Pitchfork
66
In 2009, Porter Ray Sullivan’s brother, Aaron, was shot and killed during an altercation he had no stake in; when the Seattle MC’s son was born a few years later, he named him after his late sibling. Much of Watercolor, Sullivan’s airy, classicist debut, pivots between these two Aarons—one a symbol of the graveyard’s call, the other of the future’s persistence.
Up until recently, the particulars of Sullivan’s personal life have been asides in the exaggerated, smoke-session retellings of old conquests, as on the jazzy 2015 EP Nightfall. But here, for the first time, he takes the time to evaluate the tragedies that have touched his life—in addition to his brother’s killing, his father died of multiple sclerosis when Sullivan was 16, and the mother of his son recently died in a car crash. His stacks of wordy reflections can be deeply affecting, though they’re also frequently muddled by ineffective execution. More often than not, Watercolor is colorless, a feeble rendering that obfuscates a harrowing coming-of-age tale with undercooked bruiser bars. Sullivan, who bubbled to the top of his city’s talent pool by making the mundane seem luxurious with careful word choices and an eye for detail, doesn’t do his own unimaginable story justice.

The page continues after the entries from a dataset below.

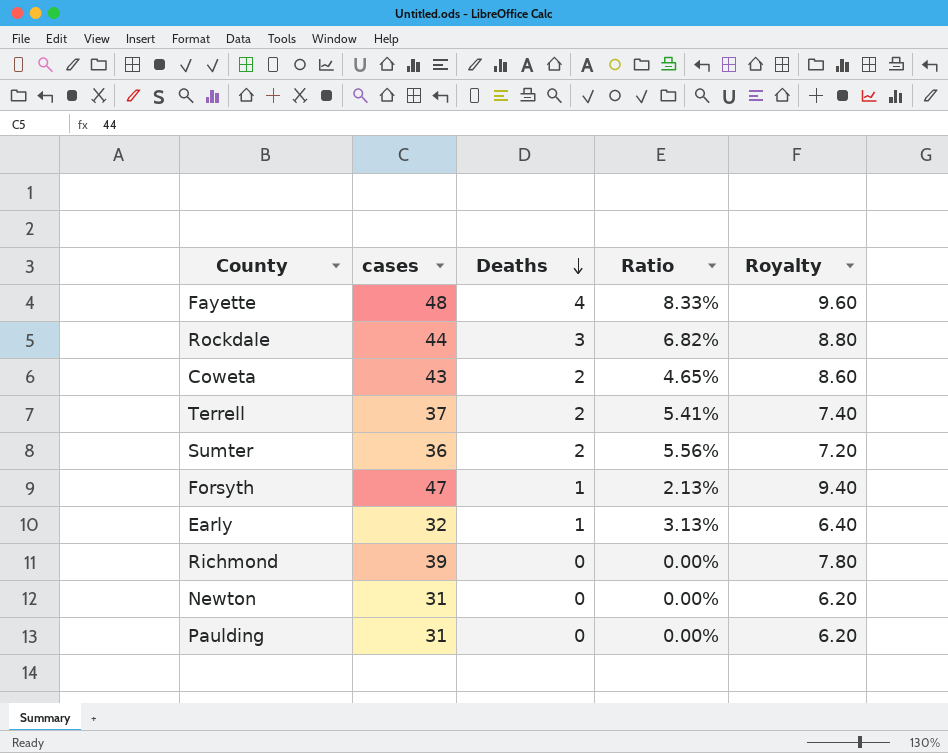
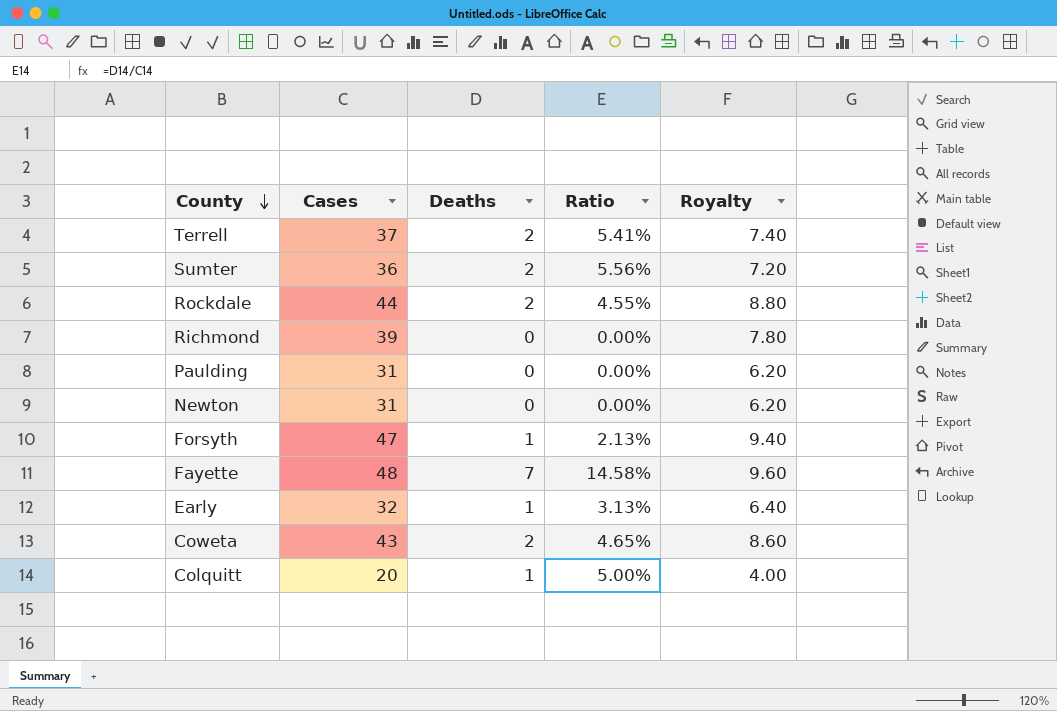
row order: Deaths descending -> County descending
column name: cases -> Cases
Rockdale | Deaths: 3 -> 2
Rockdale | Ratio: 6.82% -> 4.55%
Fayette | Deaths: 4 -> 7
Fayette | Ratio: 8.33% -> 14.58%
row Colquitt: none -> 20 | 1 | 5.00% | 4.00

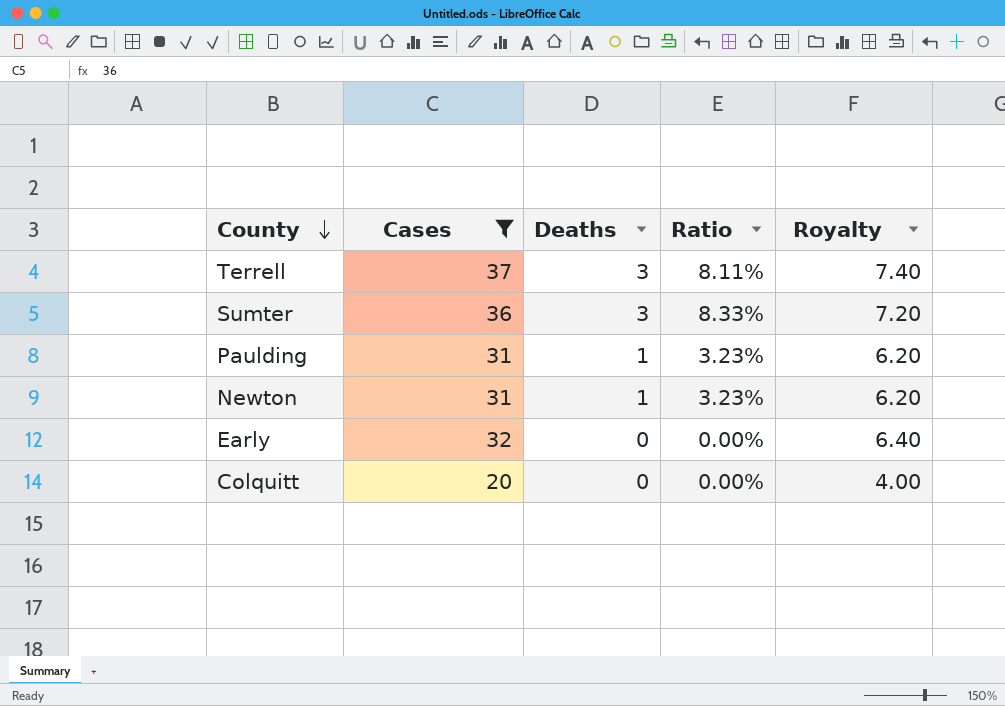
filter: none -> Cases <= 37
Terrell | Deaths: 2 -> 3
Terrell | Ratio: 5.41% -> 8.11%
Sumter | Deaths: 2 -> 3
Sumter | Ratio: 5.56% -> 8.33%
Paulding | Deaths: 0 -> 1
Paulding | Ratio: 0.00% -> 3.23%
Newton | Deaths: 0 -> 1
Newton | Ratio: 0.00% -> 3.23%
Early | Deaths: 1 -> 0
Early | Ratio: 3.13% -> 0.00%
Colquitt | Deaths: 1 -> 0
Colquitt | Ratio: 5.00% -> 0.00%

To be fair, the album is tasked with doing a lot at once: putting on for an unheralded Seattle rap scene, earning the expectations that come with being an unusual signee for indie rock stalwart Sub Pop, and compressing nearly a decade of grief and introspection into a handful of tracks. Still, Sullivan often has trouble finding the right words, which can be disastrous for a rapper known for piecing sentence fragments together like a puzzle. He talks with his dad in his dreams and remembers blunted backyard bare-knuckle boxing with his brother on songs like “Past Life” and “The Mirror Between Us,” but these stories get bogged down in moment-by-moment narration that lacks his signature ability to magnify and enhance.
When Sullivan locks in, he can be a force, effortlessly threading ideas. A song like “Navi Truck,” which uses cars as totems for cherished failed loves, showcases his best scene-setting. “My Mother’s Words” turns maternal advice into a new rapper checklist: be wary of drugs, envious friends, and poisonous relationships. It’s fitting that the strongest moments come on “East Seattle,” a song that relives his coldest nights on the city’s streets, including the one when his brother was murdered. “Just try and visualize losin’ your brother/Make you wonder how it feel inside/Hearing him suffer make me wonder how it feel to die/Seeing him sleeping in his coffin and he still inside,” he raps, remembering the 911 call he made from Aaron’s phone. It’s the most gut-wrenching moment on the album.
Unfortunately, Watercolor doesn’t piece together enough of these moments. And while the productions are animated and spacious, creating openings for his jam-packed phrases, the sound doesn’t take the full step forward that would help spotlight and redefine Seattle rap. For all its wrenching inspiration, Watercolor paints an incomplete portrait of the city and struggles that made Porter Ray one of its most vocal envoys.
Correction: After publication, a family member informed us that the mother of Sullivan's child had recently died in a car crash. The article has been updated to reflect this.